American racing driver and sex offender

Jon Allen Herb (born June 1, 1970) is an American convicted child sex offender and former racecar owner and driver in the Indy Racing League and ARCA.

==Racing career==

===IRL debut===
Herb made his IRL debut in the opening round of the 2000 season. Herb raced in the Delphi Indy 200 at Walt Disney World Speedway. He qualified 26th, and finished 22nd, dropping out with handling problems. Herb spent most of the rest of the year driving in the ARCA series (best finished was eleventh, three times).

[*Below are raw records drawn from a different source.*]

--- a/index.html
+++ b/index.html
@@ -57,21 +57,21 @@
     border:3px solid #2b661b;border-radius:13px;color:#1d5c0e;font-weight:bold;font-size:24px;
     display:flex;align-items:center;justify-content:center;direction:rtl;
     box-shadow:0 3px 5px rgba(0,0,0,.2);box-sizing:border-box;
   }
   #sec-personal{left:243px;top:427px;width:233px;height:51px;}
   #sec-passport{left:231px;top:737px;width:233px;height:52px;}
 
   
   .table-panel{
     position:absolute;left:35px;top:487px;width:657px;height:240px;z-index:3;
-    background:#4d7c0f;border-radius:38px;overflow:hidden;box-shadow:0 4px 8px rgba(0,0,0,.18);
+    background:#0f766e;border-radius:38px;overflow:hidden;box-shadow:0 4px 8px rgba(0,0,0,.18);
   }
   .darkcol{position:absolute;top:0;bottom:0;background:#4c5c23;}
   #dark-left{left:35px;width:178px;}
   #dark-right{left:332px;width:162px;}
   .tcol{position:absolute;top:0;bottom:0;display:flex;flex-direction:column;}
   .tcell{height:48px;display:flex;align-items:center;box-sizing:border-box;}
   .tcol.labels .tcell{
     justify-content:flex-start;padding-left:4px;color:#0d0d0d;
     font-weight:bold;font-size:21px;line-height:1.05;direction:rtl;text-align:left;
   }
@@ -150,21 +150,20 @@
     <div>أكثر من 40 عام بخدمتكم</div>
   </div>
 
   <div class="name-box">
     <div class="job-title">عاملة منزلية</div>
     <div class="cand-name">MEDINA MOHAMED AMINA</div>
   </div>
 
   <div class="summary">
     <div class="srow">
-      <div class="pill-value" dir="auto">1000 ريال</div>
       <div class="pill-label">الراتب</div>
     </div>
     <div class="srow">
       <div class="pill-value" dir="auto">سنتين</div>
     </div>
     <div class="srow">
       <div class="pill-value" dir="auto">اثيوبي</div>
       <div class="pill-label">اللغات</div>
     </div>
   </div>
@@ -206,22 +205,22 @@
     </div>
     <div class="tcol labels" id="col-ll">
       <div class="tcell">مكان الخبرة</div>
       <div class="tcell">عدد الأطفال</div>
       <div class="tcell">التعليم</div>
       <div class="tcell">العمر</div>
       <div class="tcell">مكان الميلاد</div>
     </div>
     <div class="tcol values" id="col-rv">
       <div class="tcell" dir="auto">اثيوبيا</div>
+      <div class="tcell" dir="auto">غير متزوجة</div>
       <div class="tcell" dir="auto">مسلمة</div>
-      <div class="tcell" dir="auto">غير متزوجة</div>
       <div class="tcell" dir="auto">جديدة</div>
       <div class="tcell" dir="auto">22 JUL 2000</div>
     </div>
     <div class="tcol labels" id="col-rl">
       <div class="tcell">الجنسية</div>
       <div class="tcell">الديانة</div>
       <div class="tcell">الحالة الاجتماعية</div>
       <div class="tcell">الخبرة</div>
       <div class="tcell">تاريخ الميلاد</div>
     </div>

Herb made his Indianapolis 500 debut in 2001, finishing 27th. He competed in five other races, with a best finish of ninth at Texas. He made six more starts in 2002, but did not attempt to qualify at Indy.

===Indy Pro Series===
In 2004, Herb moved to the Infiniti Pro Series, where he co-owned his team with Matt Young. His first IPS start was the Freedom 100, where dropped out with a broken suspension and finished seventeenth. He finished in the top-ten at the next two events he entered, netting a sixth place finish at Fontana and a seventh in the season finale in Fort Worth.

Herd ran a full schedule in 2005, won the race at Phoenix, and finished seventh in the season points standings.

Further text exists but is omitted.